▶ **WORK TO COMPLETE**:
Before copying, remove every picture, and then repeat all entries below precisely as written.

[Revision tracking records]

-.-.-

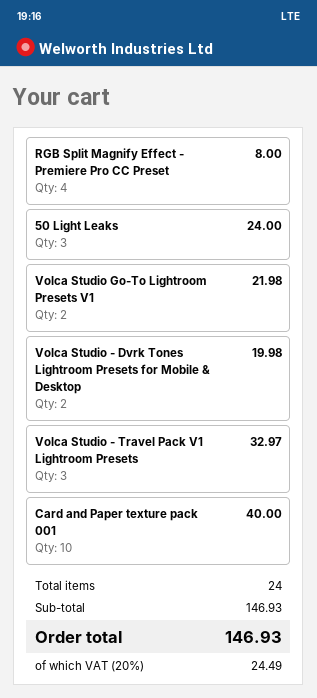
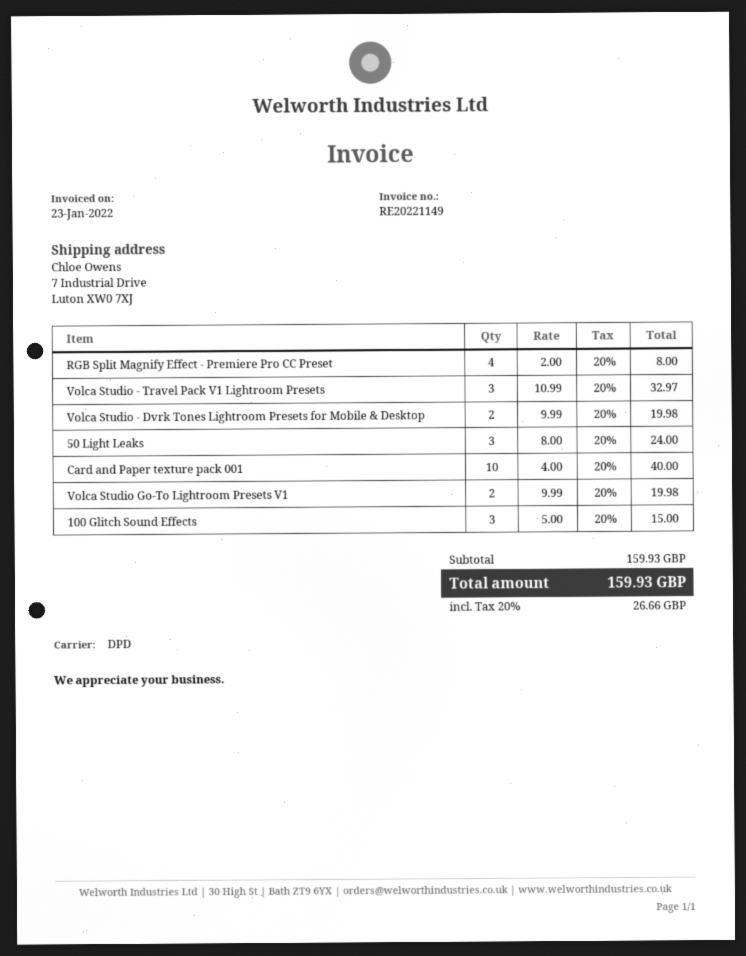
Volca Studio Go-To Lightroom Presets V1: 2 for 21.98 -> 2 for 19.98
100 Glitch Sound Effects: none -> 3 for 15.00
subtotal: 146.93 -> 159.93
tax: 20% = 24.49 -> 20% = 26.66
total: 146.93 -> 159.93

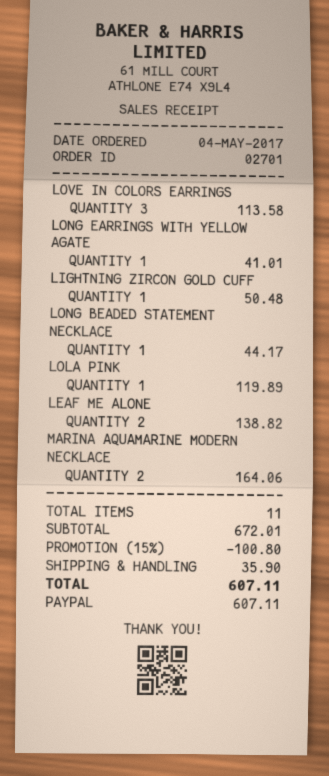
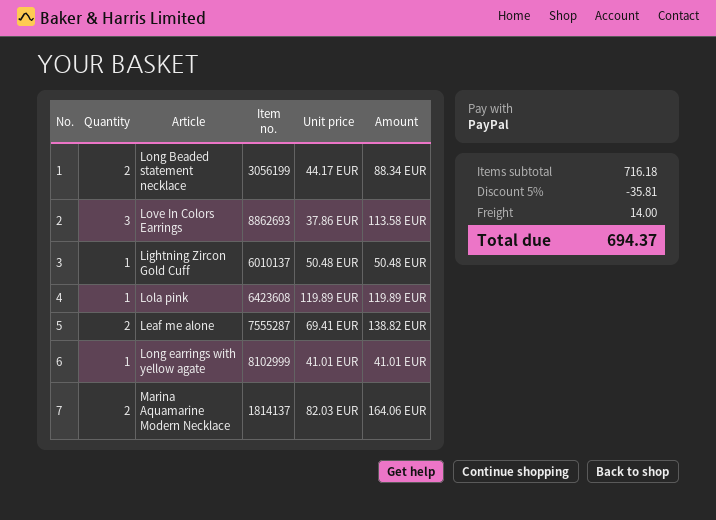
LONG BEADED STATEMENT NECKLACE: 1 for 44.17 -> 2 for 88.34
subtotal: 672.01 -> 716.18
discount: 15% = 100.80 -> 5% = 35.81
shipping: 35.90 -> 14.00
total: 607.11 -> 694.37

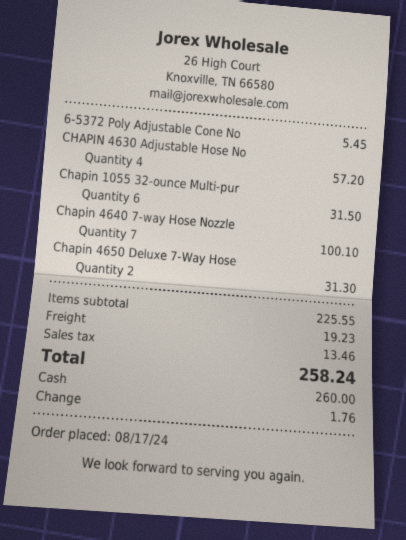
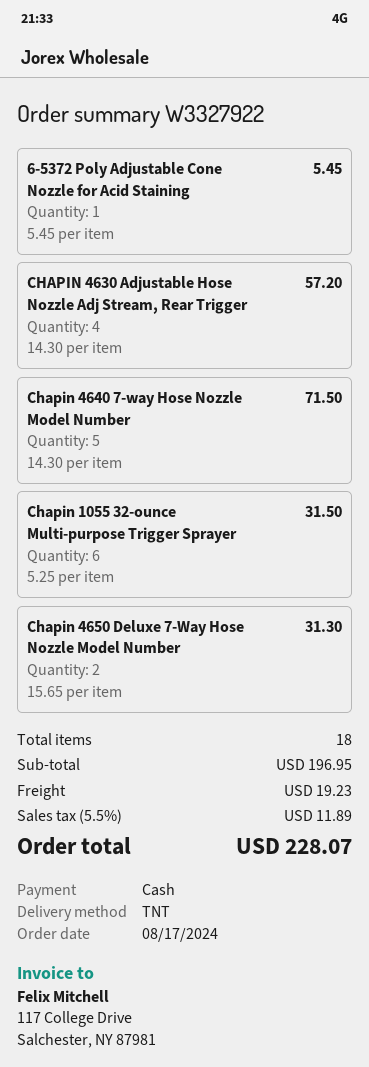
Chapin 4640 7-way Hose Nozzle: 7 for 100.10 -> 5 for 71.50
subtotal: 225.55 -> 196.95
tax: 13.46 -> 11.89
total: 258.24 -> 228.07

-.-.-

▶ **TASK ANSWER**:
Volca Studio Go-To Lightroom Presets V1: 2 for 21.98 -> 2 for 19.98
100 Glitch Sound Effects: none -> 3 for 15.00
subtotal: 146.93 -> 159.93
tax: 20% = 24.49 -> 20% = 26.66
total: 146.93 -> 159.93

LONG BEADED STATEMENT NECKLACE: 1 for 44.17 -> 2 for 88.34
subtotal: 672.01 -> 716.18
discount: 15% = 100.80 -> 5% = 35.81
shipping: 35.90 -> 14.00
total: 607.11 -> 694.37

Chapin 4640 7-way Hose Nozzle: 7 for 100.10 -> 5 for 71.50
subtotal: 225.55 -> 196.95
tax: 13.46 -> 11.89
total: 258.24 -> 228.07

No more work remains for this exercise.